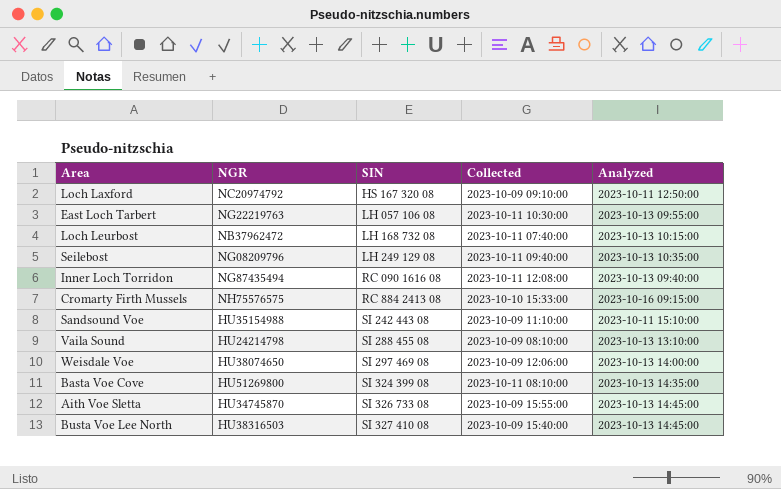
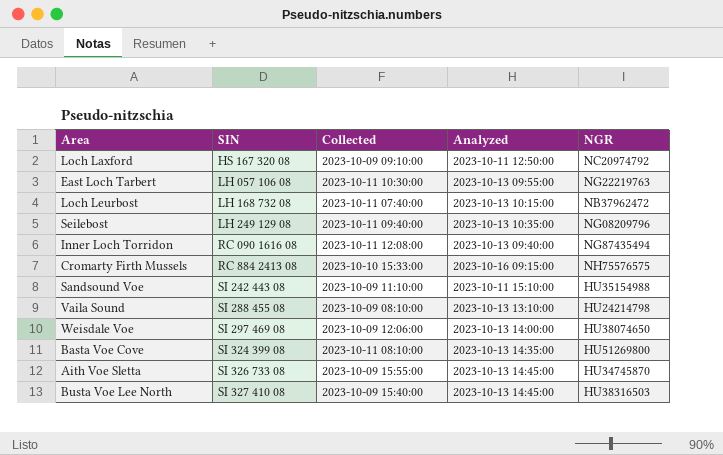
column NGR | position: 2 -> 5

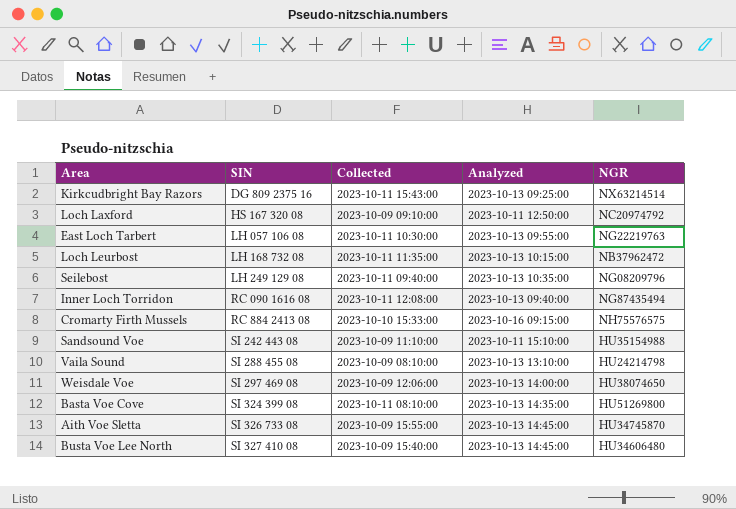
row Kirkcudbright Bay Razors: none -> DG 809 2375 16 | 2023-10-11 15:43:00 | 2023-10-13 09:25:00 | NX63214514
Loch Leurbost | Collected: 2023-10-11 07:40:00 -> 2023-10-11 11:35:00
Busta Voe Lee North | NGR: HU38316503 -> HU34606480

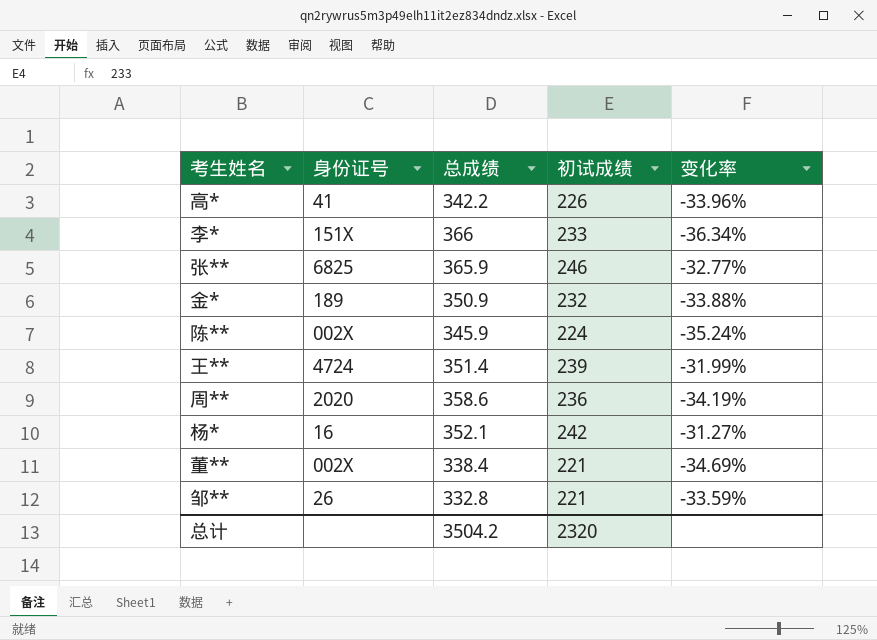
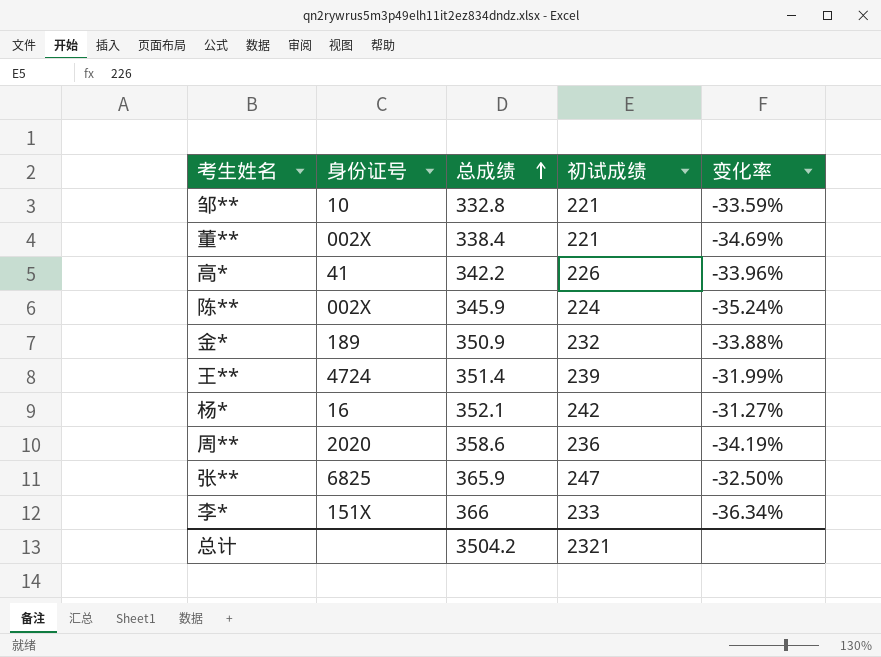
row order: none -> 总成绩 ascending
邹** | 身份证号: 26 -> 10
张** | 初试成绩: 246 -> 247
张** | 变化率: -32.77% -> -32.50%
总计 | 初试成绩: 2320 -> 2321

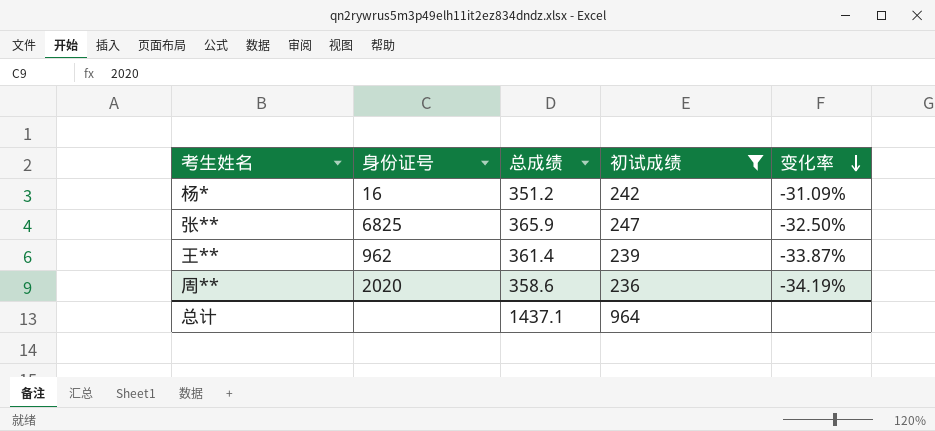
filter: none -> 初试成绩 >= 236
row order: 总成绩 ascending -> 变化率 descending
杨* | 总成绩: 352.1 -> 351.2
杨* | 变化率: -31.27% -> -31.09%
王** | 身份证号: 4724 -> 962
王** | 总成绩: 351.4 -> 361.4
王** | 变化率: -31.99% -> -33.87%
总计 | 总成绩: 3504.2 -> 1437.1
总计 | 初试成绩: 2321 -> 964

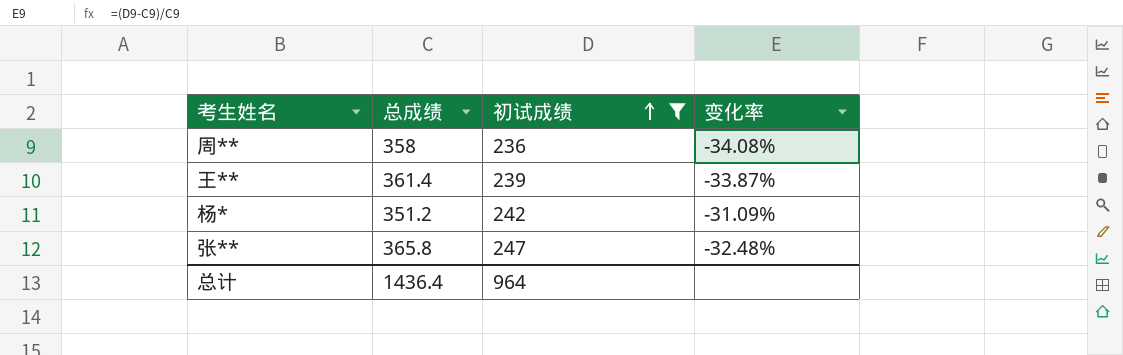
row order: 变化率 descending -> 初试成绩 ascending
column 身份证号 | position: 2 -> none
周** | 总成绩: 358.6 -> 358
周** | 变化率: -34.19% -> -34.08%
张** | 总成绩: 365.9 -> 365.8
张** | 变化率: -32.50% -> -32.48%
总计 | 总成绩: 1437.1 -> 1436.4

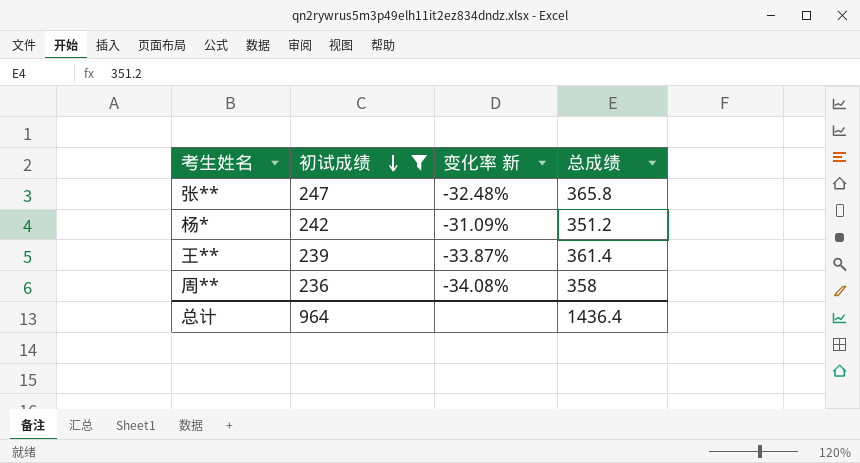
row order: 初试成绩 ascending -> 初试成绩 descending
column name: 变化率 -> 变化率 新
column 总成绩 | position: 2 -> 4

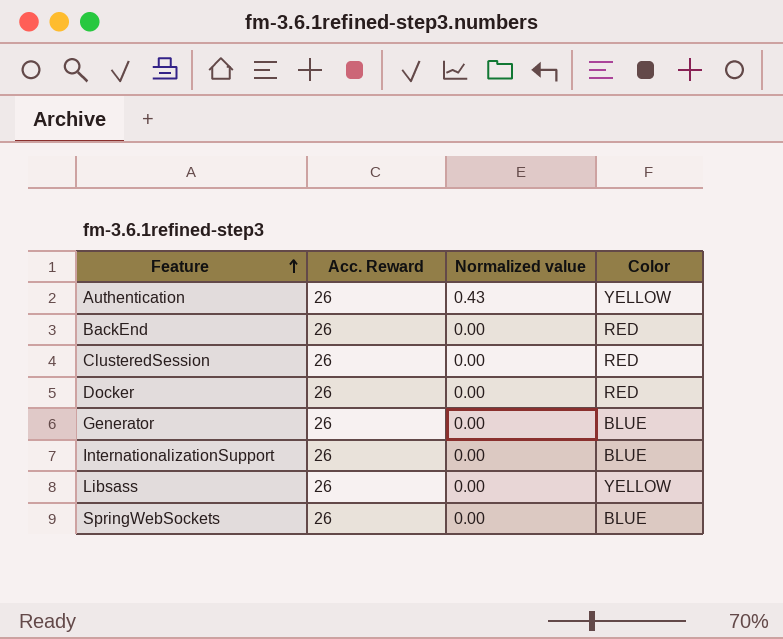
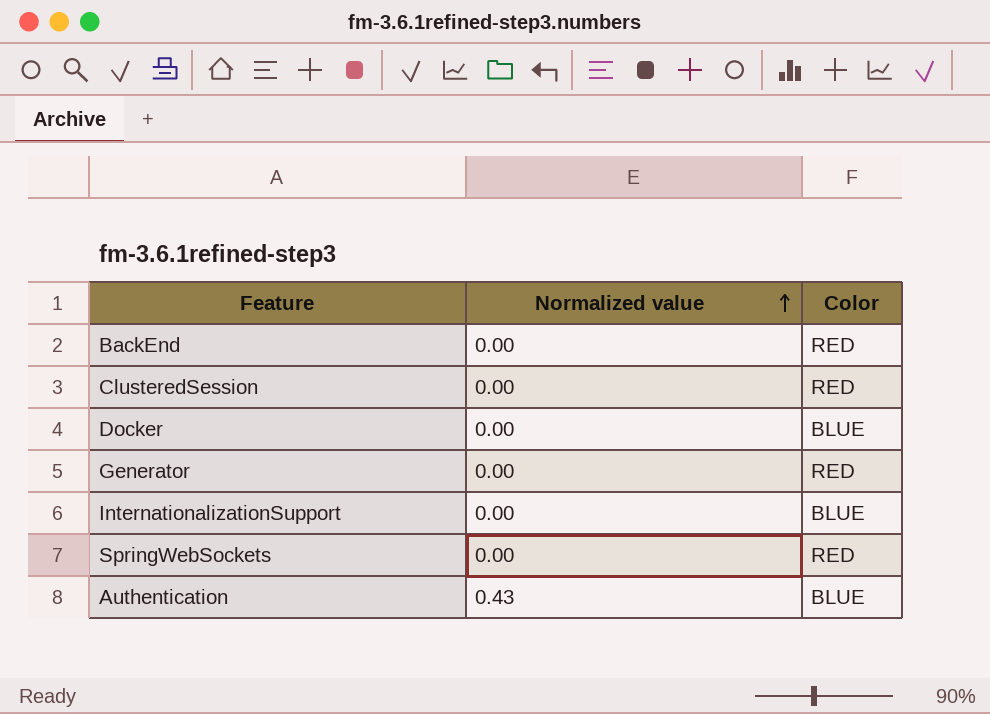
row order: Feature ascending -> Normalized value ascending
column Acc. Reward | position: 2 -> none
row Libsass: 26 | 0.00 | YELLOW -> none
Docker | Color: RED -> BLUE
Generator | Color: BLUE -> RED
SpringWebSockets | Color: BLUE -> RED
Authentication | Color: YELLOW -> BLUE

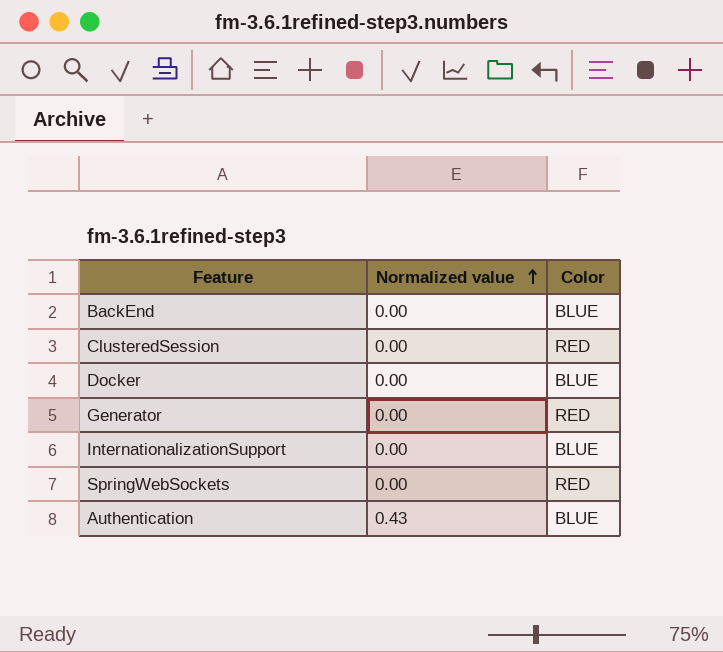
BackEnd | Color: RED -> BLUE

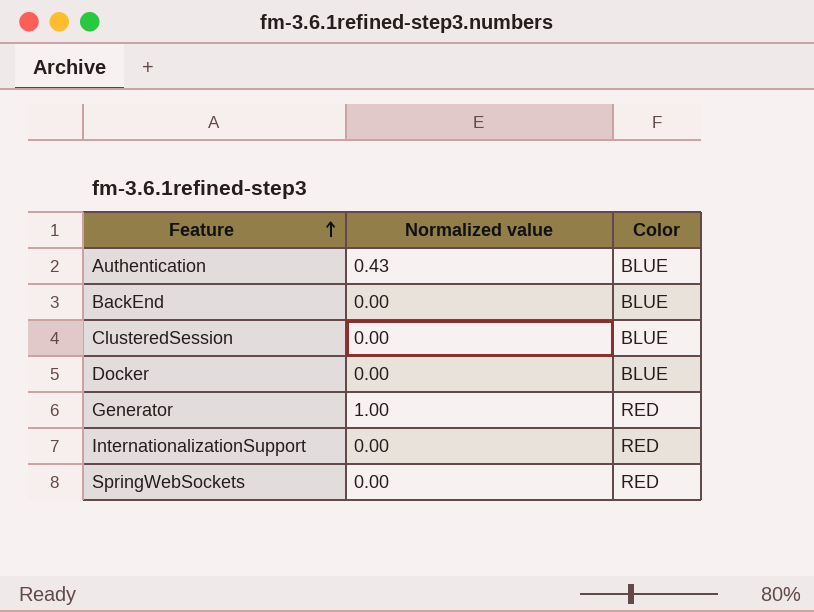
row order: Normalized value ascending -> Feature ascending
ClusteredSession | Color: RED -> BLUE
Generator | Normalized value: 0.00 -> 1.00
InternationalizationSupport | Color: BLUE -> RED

· · · · ·

» **Brief**
Among the lines of the material, find those that hold the word "value" and copy them.

» **Solution below**
row order: Feature ascending -> Normalized value ascending
row order: Normalized value ascending -> Feature ascending
Generator | Normalized value: 0.00 -> 1.00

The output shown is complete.